The word "subtotal" marks the lines to copy; find all of them in the entries below.

■ ■ ■ ■ ■

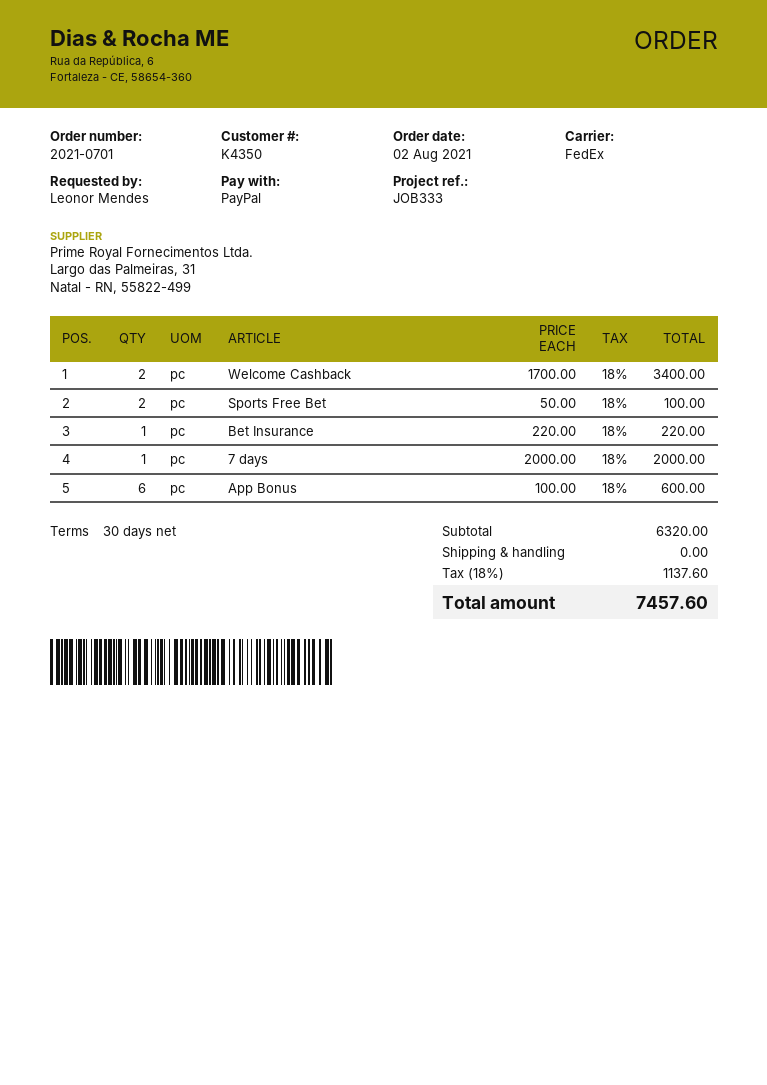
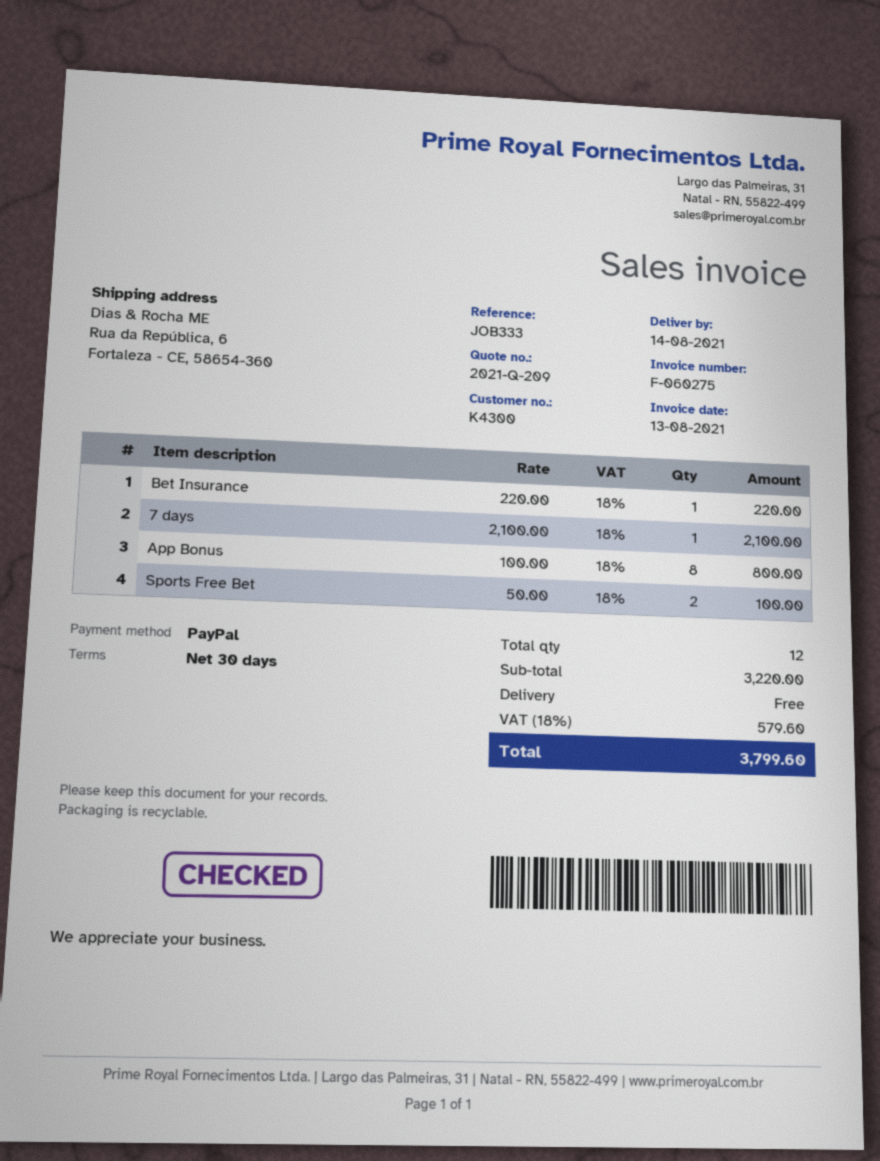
customer number: K4350 -> K4300
Welcome Cashback: 2 x 1700.00 = 3400.00 -> none
7 days: 1 x 2000.00 = 2000.00 -> 1 x 2100.00 = 2100.00
App Bonus: 6 x 100.00 = 600.00 -> 8 x 100.00 = 800.00
subtotal: 6320.00 -> 3220.00
tax: 18% = 1137.60 -> 18% = 579.60
total: 7457.60 -> 3799.60

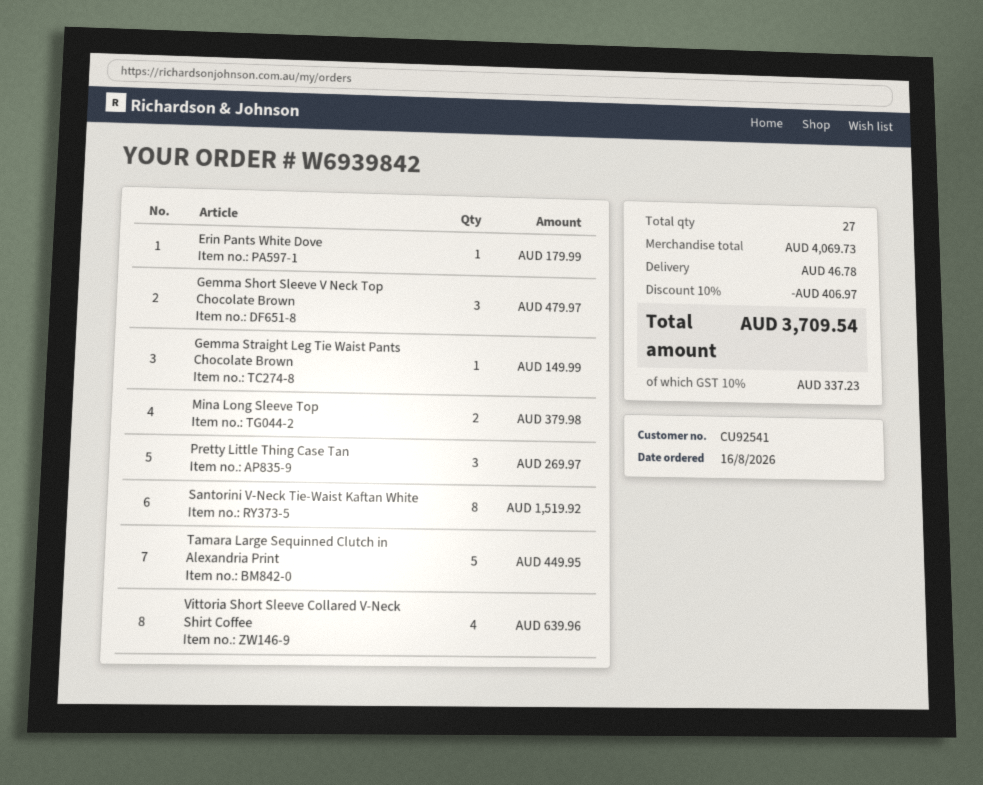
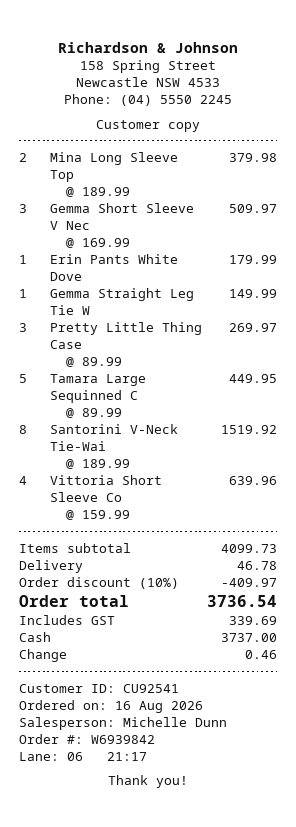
Gemma Short Sleeve V Neck Top Chocolate Brown: 3 for 479.97 -> 3 for 509.97
subtotal: 4069.73 -> 4099.73
discount: 10% = 406.97 -> 10% = 409.97
tax: 337.23 -> 339.69
total: 3709.54 -> 3736.54

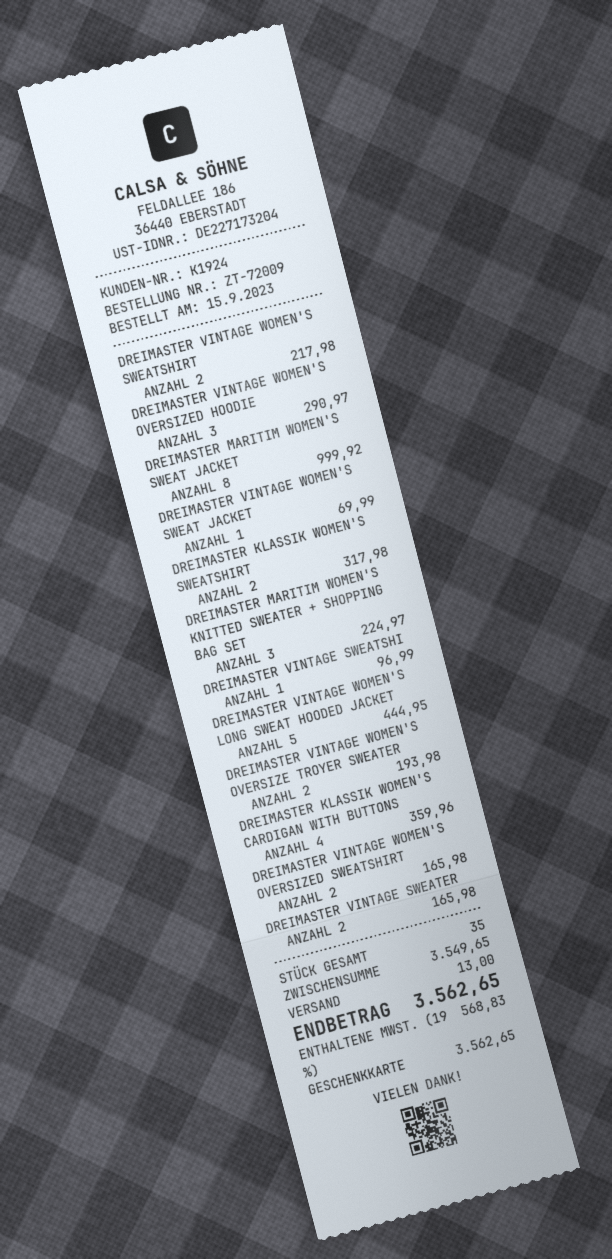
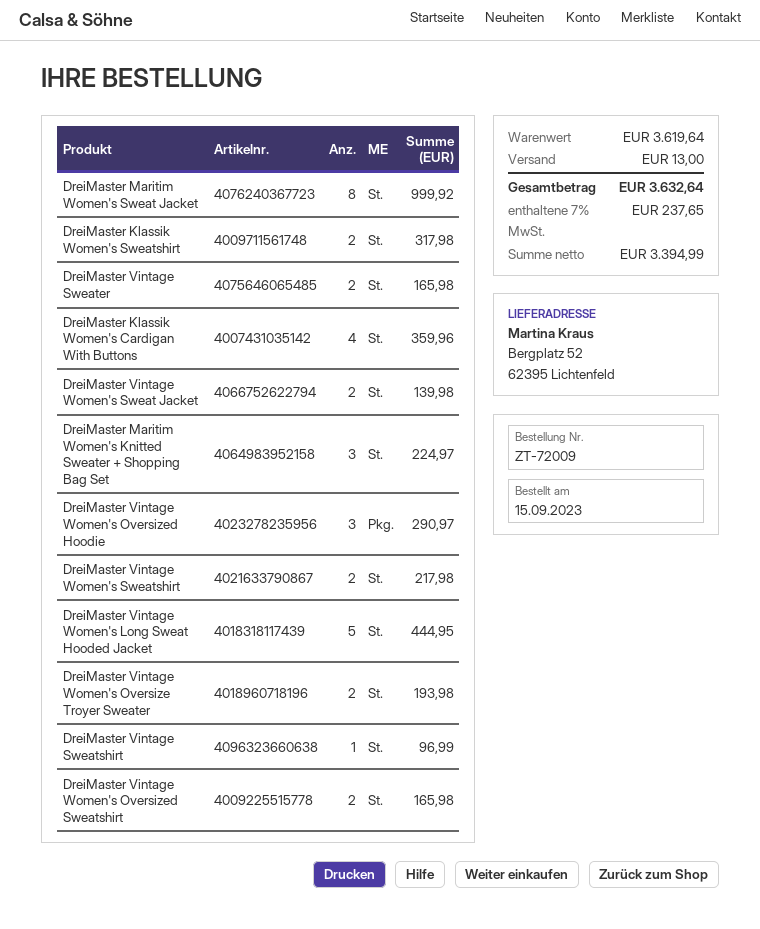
DREIMASTER VINTAGE WOMEN'S SWEAT JACKET: 1 for 69.99 -> 2 for 139.98
subtotal: 3549.65 -> 3619.64
tax: 19% = 568.83 -> 7% = 237.65
total: 3562.65 -> 3632.64

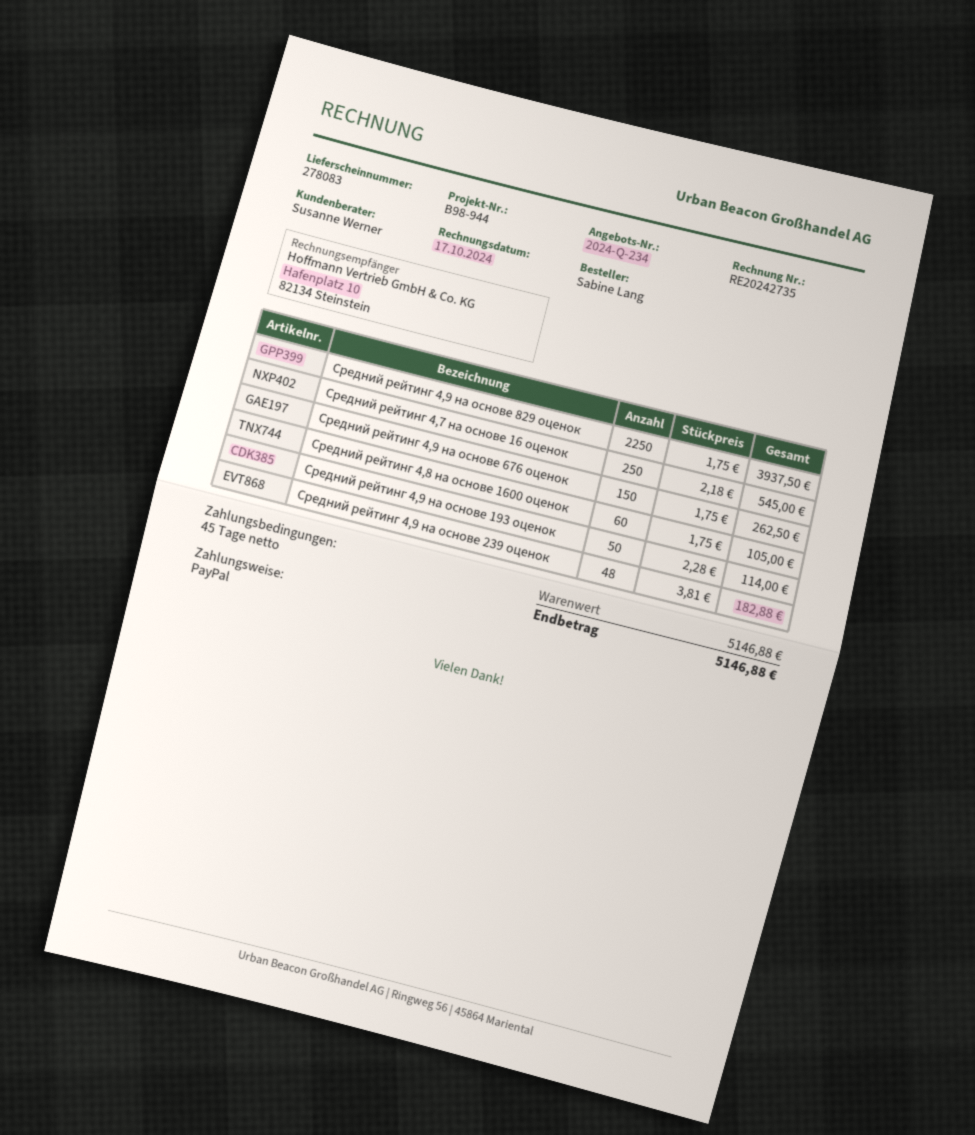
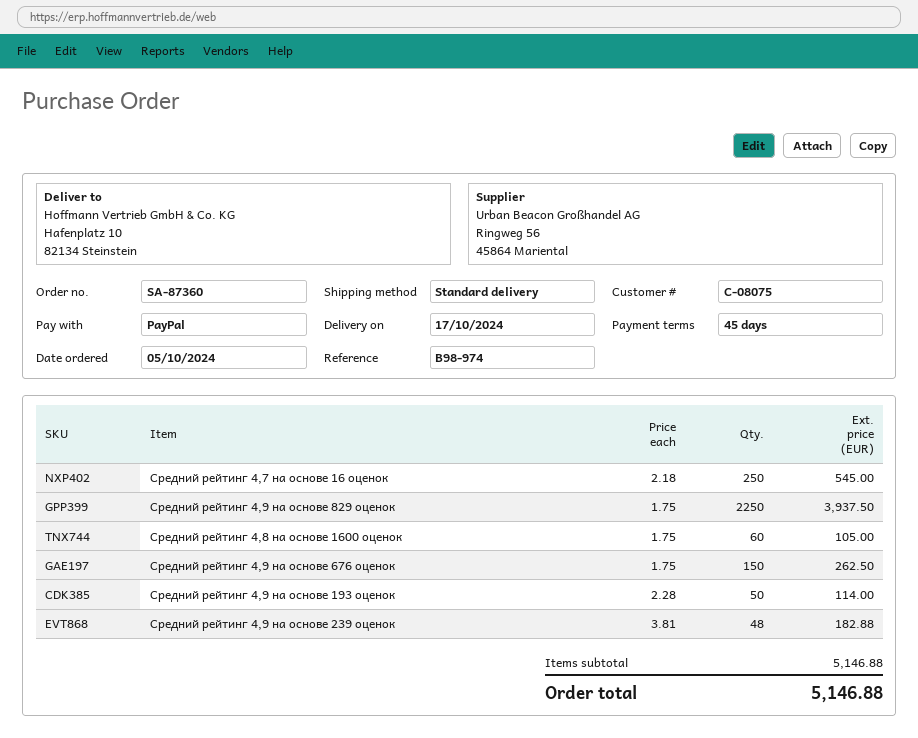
reference: B98-944 -> B98-974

■ ■ ■ ■ ■

▸ ANSWER TO THE PROBLEM
subtotal: 6320.00 -> 3220.00
subtotal: 4069.73 -> 4099.73
subtotal: 3549.65 -> 3619.64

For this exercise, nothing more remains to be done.